Gamines est un roman écrit à la première personne, qui décrit, avec une précision quasi clinique, les mécanismes par lesquels un homme plus âgé manipule une jeune fille qui tombe sous son emprise. Elle ne perçoit pas l’absurde de la situation, se retrouve sous le charme (au sens fort) de Colin qui empoisonne son existence, la surveille, veut tout savoir d’elle. Autant Judith apparait comme naïve et sincère, autant Colin est un personnage séduisant certes, mais habile manipulateur par la seule force de sa parole. Avec beaucoup de réalisme, la narratrice révèle comment elle a pu passer quelques années de sa vie à endurer une relation aussi malsaine que toxique pour elle. On n’est jamais dans le pathos, toujours dans la description, dans l’évocation des sentiments, de l’amour, de la passion, de la mauvaise conscience, des efforts vains pour s’en sortir, du malaise et du mal-être. Il faudra un vrai électrochoc, qu’on ne révélera pas ici, pour que Judith, avec l’aide de sa meilleure amie et de son frère, parvienne à en briser définitivement ce cercle vicieux.

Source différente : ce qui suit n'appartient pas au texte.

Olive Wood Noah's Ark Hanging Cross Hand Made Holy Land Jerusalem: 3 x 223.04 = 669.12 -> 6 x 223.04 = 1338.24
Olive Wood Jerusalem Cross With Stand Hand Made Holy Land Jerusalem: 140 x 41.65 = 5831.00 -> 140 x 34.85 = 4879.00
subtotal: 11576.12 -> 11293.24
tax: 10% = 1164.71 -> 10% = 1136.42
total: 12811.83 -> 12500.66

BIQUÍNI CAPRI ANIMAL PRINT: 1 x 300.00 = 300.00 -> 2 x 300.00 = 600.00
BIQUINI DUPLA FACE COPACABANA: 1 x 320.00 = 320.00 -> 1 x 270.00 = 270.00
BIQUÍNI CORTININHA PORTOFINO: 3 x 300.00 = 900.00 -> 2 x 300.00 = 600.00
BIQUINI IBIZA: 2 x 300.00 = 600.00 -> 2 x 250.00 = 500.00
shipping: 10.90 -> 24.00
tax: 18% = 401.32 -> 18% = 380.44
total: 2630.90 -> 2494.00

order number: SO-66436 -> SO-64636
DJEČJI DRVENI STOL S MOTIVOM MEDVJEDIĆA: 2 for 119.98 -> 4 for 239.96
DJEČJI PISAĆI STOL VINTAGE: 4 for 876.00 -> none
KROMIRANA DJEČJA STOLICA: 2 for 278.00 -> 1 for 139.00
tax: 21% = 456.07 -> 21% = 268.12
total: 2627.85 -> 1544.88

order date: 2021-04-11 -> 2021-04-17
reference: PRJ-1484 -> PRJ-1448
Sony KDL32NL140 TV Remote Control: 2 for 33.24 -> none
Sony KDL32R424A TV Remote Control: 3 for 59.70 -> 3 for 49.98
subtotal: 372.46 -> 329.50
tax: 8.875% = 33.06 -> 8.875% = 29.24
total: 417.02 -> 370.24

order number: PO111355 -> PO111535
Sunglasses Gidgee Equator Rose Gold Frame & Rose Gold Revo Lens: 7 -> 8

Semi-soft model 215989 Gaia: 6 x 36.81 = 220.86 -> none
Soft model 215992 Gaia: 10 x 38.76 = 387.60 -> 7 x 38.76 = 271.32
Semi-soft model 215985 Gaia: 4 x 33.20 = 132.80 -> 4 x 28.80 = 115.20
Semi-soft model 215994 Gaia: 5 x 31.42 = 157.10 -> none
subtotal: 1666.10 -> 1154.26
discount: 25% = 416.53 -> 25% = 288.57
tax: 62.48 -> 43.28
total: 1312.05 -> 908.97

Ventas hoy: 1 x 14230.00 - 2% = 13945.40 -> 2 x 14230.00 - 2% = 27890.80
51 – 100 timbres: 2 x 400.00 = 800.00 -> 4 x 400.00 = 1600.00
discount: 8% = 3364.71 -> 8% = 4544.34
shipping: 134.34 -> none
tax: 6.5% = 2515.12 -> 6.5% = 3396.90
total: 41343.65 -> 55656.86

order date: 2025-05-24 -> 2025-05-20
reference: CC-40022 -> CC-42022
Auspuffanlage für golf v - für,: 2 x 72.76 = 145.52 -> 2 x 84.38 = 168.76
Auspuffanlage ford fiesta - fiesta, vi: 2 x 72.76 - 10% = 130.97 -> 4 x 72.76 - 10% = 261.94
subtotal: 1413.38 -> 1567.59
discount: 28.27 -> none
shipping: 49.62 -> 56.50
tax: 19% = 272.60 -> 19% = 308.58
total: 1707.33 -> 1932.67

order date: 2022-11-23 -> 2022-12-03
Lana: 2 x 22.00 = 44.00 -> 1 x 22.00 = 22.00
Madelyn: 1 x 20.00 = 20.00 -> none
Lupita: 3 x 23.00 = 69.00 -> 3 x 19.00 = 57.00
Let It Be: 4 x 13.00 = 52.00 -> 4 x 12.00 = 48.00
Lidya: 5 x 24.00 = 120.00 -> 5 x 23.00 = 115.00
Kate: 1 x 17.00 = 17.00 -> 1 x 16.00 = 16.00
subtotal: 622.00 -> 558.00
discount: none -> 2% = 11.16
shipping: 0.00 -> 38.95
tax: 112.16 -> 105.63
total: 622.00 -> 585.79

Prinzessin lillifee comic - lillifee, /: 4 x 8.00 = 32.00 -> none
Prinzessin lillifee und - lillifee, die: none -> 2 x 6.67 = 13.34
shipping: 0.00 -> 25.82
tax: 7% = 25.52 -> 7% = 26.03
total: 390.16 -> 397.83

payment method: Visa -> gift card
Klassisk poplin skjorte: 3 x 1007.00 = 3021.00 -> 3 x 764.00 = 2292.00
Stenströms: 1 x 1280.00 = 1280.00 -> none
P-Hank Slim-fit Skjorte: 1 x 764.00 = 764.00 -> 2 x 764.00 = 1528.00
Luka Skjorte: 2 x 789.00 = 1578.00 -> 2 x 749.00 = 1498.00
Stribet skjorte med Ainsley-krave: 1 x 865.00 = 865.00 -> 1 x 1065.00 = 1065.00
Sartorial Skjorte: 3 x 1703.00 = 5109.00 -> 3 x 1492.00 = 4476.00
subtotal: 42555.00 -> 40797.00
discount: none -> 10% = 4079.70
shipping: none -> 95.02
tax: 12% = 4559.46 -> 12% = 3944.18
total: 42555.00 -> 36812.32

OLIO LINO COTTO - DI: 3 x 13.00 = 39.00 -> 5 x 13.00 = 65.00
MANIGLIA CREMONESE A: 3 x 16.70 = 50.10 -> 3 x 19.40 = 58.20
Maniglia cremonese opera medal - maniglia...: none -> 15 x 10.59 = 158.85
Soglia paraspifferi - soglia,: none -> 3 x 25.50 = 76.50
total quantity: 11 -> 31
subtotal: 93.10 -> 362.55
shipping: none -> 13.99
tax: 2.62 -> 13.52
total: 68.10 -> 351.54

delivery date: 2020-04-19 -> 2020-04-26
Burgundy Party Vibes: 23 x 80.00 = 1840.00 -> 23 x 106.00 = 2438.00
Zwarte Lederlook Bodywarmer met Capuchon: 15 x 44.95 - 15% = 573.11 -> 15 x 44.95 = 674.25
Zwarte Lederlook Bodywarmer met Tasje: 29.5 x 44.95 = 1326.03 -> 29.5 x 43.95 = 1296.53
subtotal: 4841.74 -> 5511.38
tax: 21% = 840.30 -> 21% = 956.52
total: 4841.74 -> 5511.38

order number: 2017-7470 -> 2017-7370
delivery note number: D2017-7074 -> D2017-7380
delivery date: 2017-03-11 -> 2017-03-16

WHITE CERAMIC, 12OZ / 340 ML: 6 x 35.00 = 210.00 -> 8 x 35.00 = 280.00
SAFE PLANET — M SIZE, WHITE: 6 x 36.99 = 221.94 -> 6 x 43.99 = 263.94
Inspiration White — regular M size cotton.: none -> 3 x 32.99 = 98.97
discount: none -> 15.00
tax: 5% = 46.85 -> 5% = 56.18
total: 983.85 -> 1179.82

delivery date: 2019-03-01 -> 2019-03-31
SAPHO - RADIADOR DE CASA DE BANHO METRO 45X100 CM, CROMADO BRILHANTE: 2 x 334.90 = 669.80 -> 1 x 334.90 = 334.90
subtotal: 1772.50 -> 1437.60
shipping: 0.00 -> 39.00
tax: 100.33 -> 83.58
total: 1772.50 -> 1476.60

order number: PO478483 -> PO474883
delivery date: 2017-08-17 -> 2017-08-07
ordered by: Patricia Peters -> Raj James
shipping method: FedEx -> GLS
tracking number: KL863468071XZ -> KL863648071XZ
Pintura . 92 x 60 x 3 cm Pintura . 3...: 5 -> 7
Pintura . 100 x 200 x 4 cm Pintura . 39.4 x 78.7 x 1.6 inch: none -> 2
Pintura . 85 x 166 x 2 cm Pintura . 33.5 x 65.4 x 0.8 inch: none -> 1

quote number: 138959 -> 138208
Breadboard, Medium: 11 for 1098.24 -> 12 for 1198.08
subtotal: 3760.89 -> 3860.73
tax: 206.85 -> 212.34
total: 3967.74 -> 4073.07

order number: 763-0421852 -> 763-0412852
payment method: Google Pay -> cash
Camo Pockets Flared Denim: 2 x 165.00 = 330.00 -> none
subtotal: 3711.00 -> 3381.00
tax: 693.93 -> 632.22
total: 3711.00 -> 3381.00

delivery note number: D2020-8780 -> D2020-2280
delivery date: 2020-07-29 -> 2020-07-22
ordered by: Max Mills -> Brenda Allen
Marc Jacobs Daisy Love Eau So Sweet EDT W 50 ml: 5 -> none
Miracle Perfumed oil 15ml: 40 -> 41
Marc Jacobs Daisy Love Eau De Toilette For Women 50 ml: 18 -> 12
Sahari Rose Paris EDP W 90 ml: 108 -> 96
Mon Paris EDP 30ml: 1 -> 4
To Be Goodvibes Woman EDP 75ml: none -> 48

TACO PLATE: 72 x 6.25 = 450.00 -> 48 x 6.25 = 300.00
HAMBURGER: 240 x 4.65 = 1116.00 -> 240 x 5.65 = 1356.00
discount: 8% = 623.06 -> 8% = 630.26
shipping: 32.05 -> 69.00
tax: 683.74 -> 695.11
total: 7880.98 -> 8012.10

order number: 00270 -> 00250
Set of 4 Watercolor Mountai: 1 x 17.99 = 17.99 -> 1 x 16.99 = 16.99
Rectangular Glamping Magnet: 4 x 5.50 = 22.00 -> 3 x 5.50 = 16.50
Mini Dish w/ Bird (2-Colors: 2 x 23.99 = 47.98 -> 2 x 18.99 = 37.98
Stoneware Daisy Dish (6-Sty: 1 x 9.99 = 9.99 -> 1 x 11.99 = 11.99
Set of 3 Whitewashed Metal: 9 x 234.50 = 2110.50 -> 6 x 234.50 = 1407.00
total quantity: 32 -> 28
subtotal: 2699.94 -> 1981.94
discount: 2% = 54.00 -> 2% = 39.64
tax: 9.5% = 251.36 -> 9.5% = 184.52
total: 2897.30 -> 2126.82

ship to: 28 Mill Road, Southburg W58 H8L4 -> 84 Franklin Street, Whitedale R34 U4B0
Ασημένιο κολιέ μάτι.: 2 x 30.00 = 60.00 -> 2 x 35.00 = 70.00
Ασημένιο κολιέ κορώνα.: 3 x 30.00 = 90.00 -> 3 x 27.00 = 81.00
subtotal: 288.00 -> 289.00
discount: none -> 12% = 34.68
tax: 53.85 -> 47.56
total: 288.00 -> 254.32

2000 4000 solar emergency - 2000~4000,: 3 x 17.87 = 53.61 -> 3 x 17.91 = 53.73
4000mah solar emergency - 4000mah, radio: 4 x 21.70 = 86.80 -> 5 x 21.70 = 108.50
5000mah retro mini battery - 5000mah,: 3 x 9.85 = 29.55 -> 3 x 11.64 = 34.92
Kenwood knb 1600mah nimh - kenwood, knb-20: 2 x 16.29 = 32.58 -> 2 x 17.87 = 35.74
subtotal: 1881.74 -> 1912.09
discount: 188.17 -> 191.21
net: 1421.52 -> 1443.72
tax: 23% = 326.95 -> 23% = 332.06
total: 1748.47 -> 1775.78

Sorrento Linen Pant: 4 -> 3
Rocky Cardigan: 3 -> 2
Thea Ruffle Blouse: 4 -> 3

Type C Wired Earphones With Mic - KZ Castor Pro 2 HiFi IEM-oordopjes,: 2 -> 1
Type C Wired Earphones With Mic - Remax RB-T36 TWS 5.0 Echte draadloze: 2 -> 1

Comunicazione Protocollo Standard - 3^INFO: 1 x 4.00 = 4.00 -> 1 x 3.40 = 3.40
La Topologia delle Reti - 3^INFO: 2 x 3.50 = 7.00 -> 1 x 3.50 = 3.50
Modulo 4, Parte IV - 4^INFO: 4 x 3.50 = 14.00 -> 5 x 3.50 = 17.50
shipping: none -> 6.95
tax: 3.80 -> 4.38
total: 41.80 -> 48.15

Le récit est suffisamment clair et explicite pour être une mise en garde contre ces phénomènes qui semblent, hélas, de plus en plus fréquents. Mais l’autrice juge bon de clore avec la rencontre avec un psy et quelques pages qui, tout en restant dans le récit, apportent une analyse plus distanciée des mécanismes pervers à l’œuvre dans ce genre de relation sur lesquels elle met des mots.

Un roman fort qui présente une héroïne fragile, touchante, émouvante  afin de prévenir les ados contre les dangers que représentent les pervers narcissiques. Un roman qu’on pourra rapprocher de celui de Gwladys Constant Passionnément, à ma folie.

L’été de tous les possibles

 L’été de tous les possibles
Jennifer Niven, (trad.  Vanessa Rubio-Barreau)
Gallimard jeunesse, 2021

 

Chagrins et premier amour

 Maryse Vuillermet

 

 

 

Après avoir adoré Tous nos jours parfaits,  http://www.lietje.fr/2016/03/22/tous-nos-jours-parfaits/     j’attendais beaucoup de ce roman. Or, j’avoue que j’ai eu du mal à me laisser prendre par cette histoire d’adolescente dévastée par le divorce de ses parents. Et j’ai eu du mal aussi avec « l’ambiance très américaine » : fin des années au lycée, cérémonies de remise de diplômes en grande pompe, discours de la meilleure élève, parents drôles, gentils, universitaires qui disent toutes les cinq minutes à leurs enfants « je t’aime » et meilleure amie depuis l’enfance qui dit aussi toutes les cinq minutes « je t’aime ».

Bref, il m’a fallu du temps pour entrer dans l’histoire. Une fois sur l’ile où la narratrice passe ses vacances avec sa mère et rencontre le beau Mia, le récit retrouve un peu d’intérêt grâce à la présence d’une nature sauvage,(les tortues viennent pondre sur la plage, on croise des serpents et des alligators), et à l’histoire des habitants, les ancêtres de Claudine sur lesquels sa mère fait des recherches.

Mais bon, un léger ennui a régné sur ma lecture, désolée.